Back in 1958, the anonymous Time magazine reviewer captured the general sense of critical dismissal both Vertigo and its director, Alfred Hitchcock received at the time with this review, second-billed to an Alan Ladd-Olivia de Havilland Western:

"Hollywood's best-known butterball, Alfred Hitchcock, has been spread pretty thin in recent years. The old master, now a slave to television, has turned out another Hitchcock-and-bull story in which the mystery is not so much who done it as who cares."
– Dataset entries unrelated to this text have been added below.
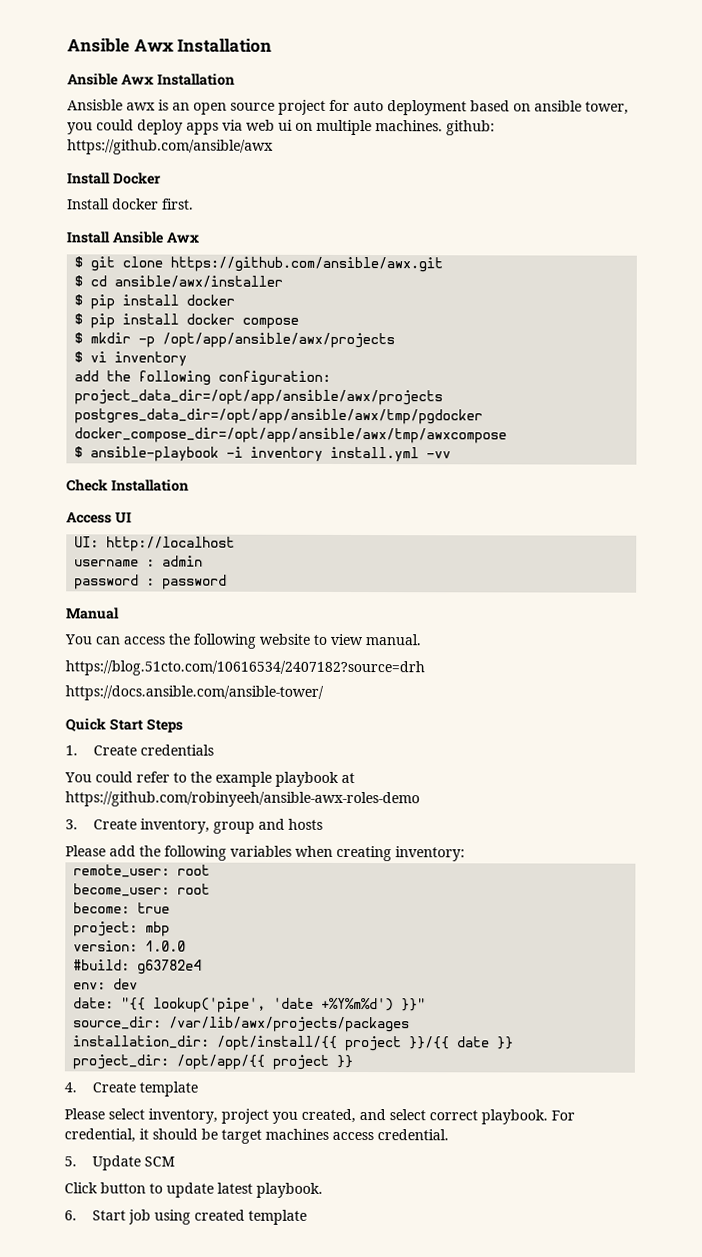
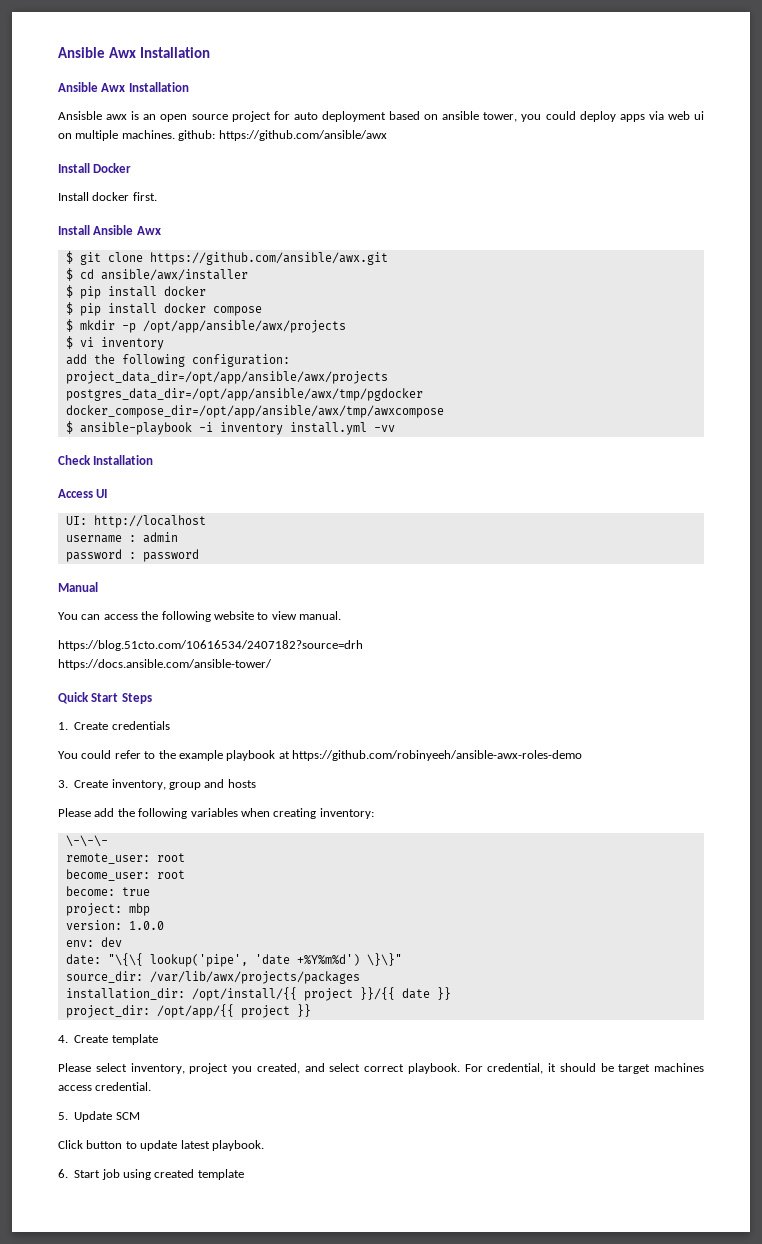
(465, 854) none -> [65,835,108,847] // \-\-\-
[73,959,203,975] // #build: g63782e4 -> (164, 925) none
[121,997,147,1011] "{{ -> [107,953,143,966] "\{\{
[401,998,427,1012] }}" -> [366,953,402,966] \}\}"

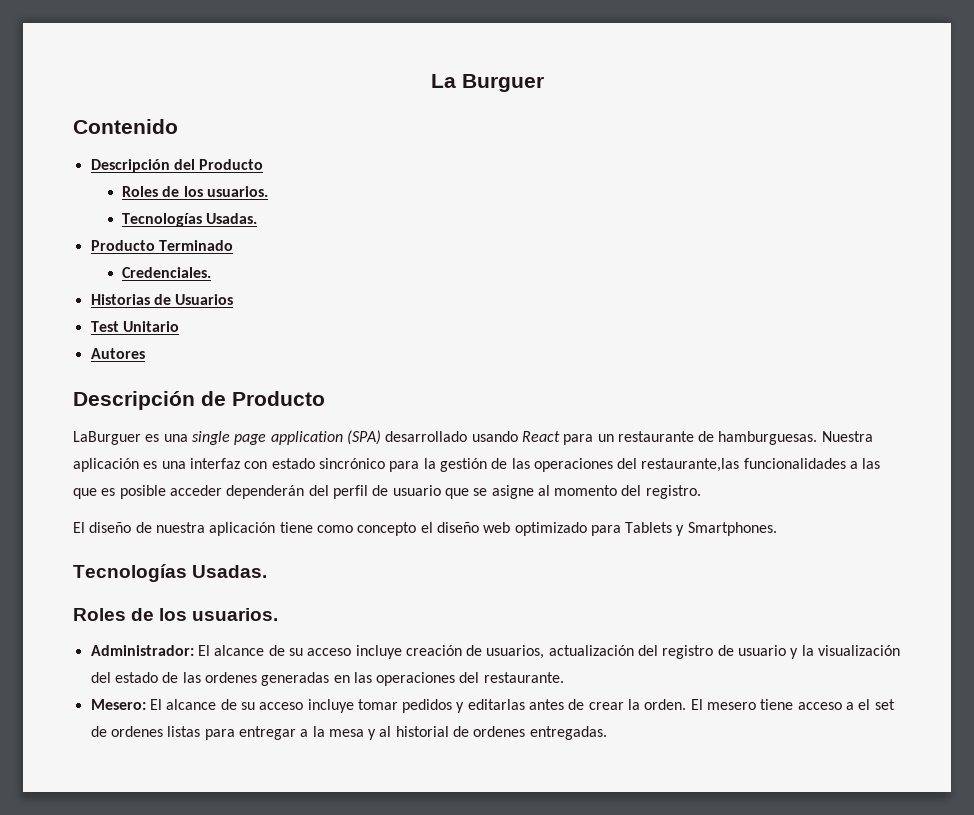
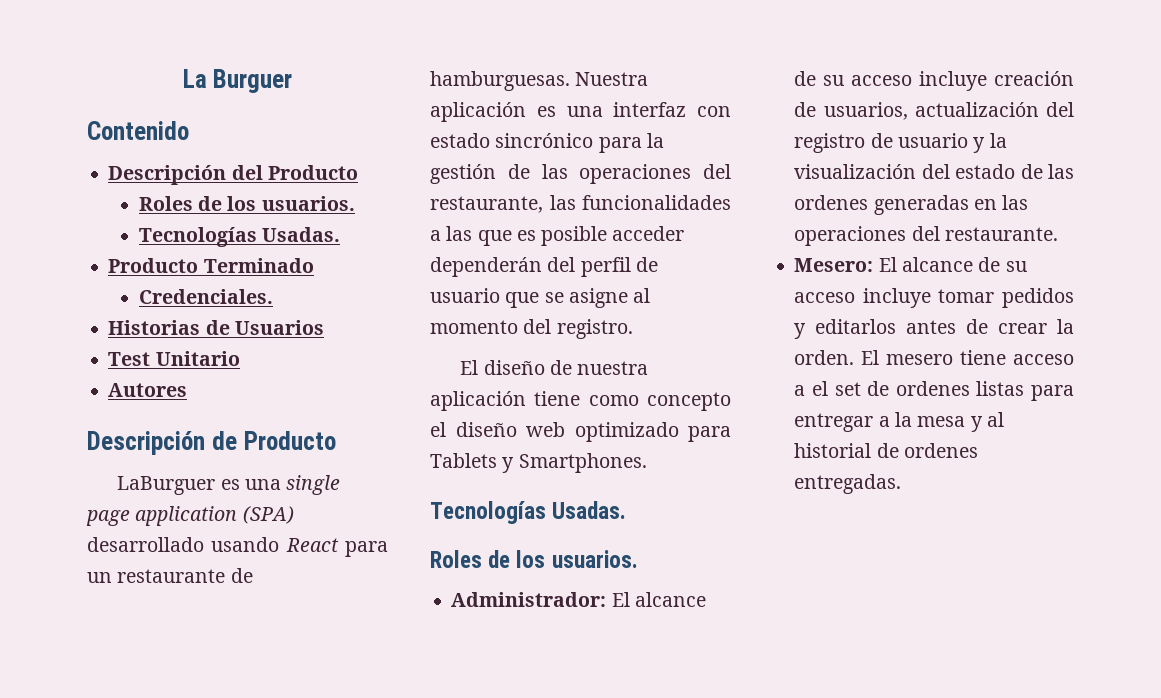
[641,458,740,472] restaurante,las -> [430,195,576,213] restaurante, las
[467,699,525,710] editarlas -> [815,319,897,334] editarlos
Dave Kehr, on the other hand, gets it right in his capsule for the Chicago Reader, where he, as usual, packs enough ideas into a few short sentences to inspire a short book or two:

"One of the landmarks—not merely of the movies, but of 20th-century art. . . . The famous motif of the fall is presented in horizontal rather than vertical space, so that it becomes not a satanic fall from grace, but a modernist fall into the image, into the artwork—a total absorption of the creator by his creation, which in the end is shown as synonymous with death. But a thematic analysis can only scratch the surface of this extraordinarily dense and commanding film, perhaps the most intensely personal movie to emerge from the Hollywood cinema."


One of my favorite critics, Noel Vera, takes a long, spoiler-filled look at storytelling in Vertigo at his website, A Critic After Dark:

"Vertigo stands as testament to how far we will go, what lengths we will pursue, how close to the borderline of madness we will hew (and how far beyond that line we will, on occasion, venture), to indulge our thirst for whatever makes us feel alive. It's testament in particular to our need to know What Happens Next--even what happens in a narrative Hitchcock oh so carefully and perversely ends just moments (seconds?) before its proper resolution. Like many a great story, it leaves us in the same place it left Scottie--hanging on to a ditty in an endless loop, to a poem repeating itself over and over, to a story without real end or hope of any kind of resolution."



The Alfred Hitchcock wiki has 1000 Frames of Vertigo, as part of its 1000 Frames of Hitchcock project, which is exactly as cool as it sounds.